You may be aware that despite having a fanatical attachment to Burnley FC, when it comes to international football I am very much a Scotland fan. So I enjoyed spending Sunday evening watching the 3-3 draw with Norway, knowing that whatever happened, Scotland had qualified for the European Championships. Germany beckons.
But I can’t help feeling really happy that England stars Harry Kane and Jude Bellingham are doing so well at Bayern Munich and Real Madrid respectively. Bellingham is developing as one of the best midfielders in the world, and Kane is on record-breaking form. If his goal-to-match ratio continues on its current track, he will smash the previous Bundesliga record.

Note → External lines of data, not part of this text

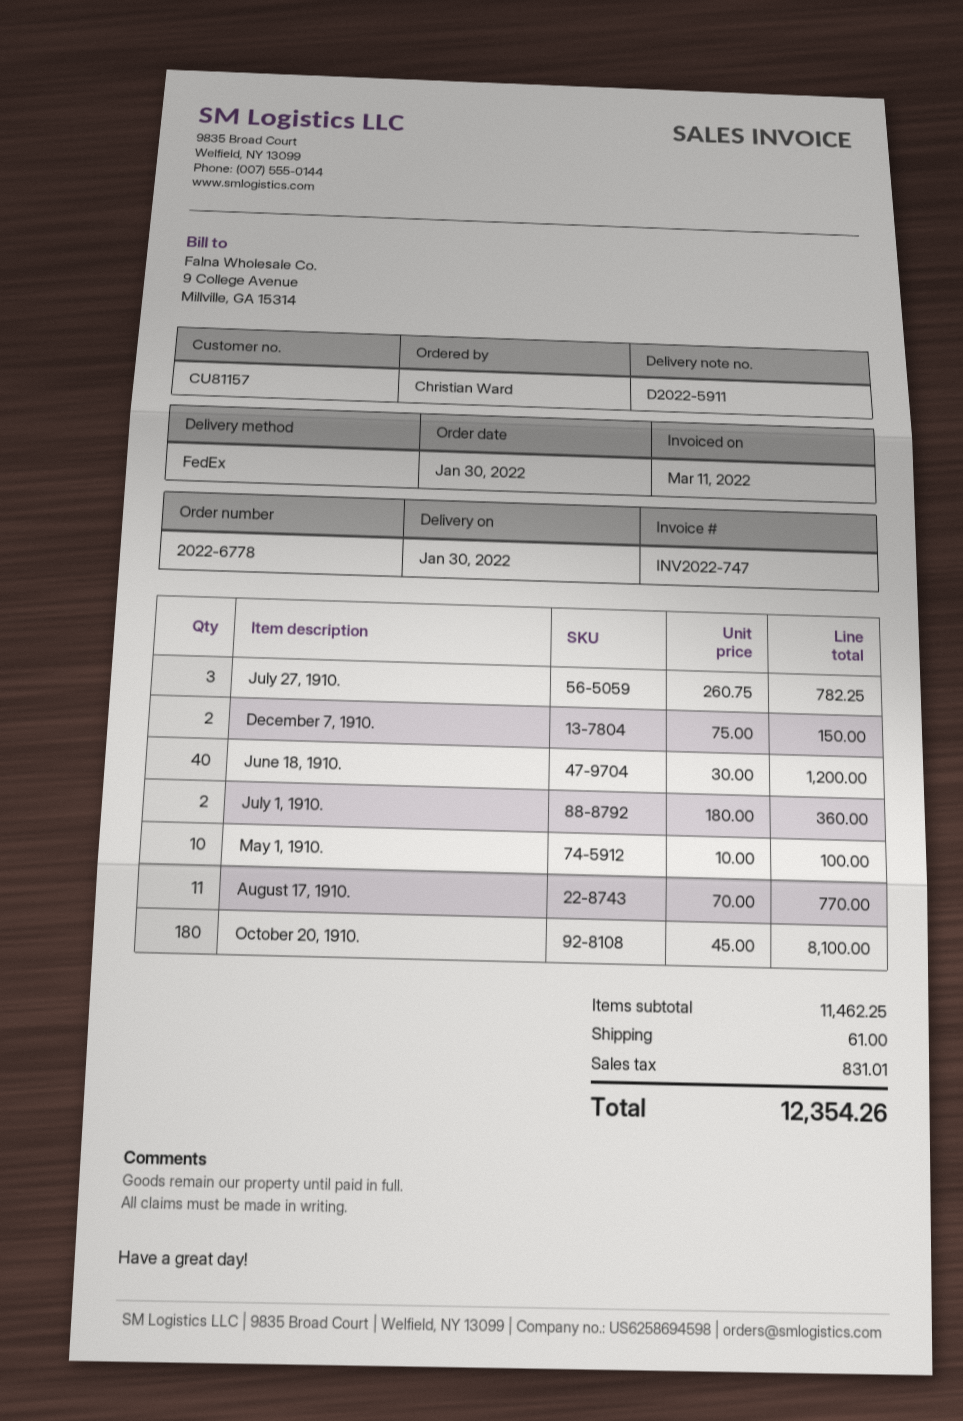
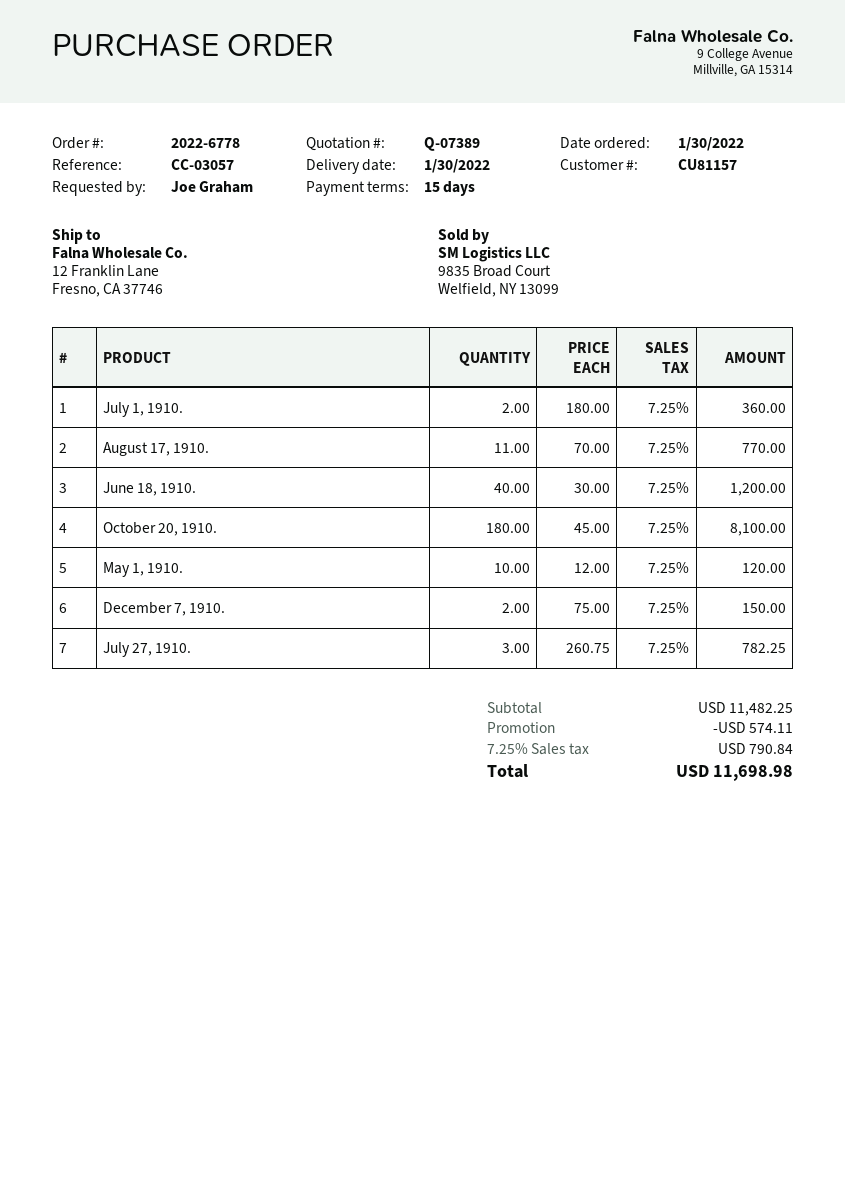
ordered by: Christian Ward -> Joe Graham
May 1, 1910.: 10 x 10.00 = 100.00 -> 10 x 12.00 = 120.00
subtotal: 11462.25 -> 11482.25
discount: none -> 574.11
shipping: 61.00 -> none
tax: 831.01 -> 790.84
total: 12354.26 -> 11698.98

We are so used to seeing players from all over the world succeed in England, but not many have done so well in the other direction. Kane and Bellingham deserve all the success they get, for having taken the risk, and shown, spectacularly, that it can work. Harry and Jude… true New Europeans.
David Beckham is another who has done it home and abroad, and I was delighted to be asked to chair a post-premiere panel on Tuesday, played into cinemas around the country, interviewing him, director Sam Blair, and Ronnie O’Sullivan, Beckham’s company having made a new documentary on the snooker star, The Edge of Everything. Check it out. Brilliant.
It is of course about snooker because that is Ronnie’s sport. But it is also about mental health and really does give an insight into the way pressure can do amazing things, good and bad, to the mind.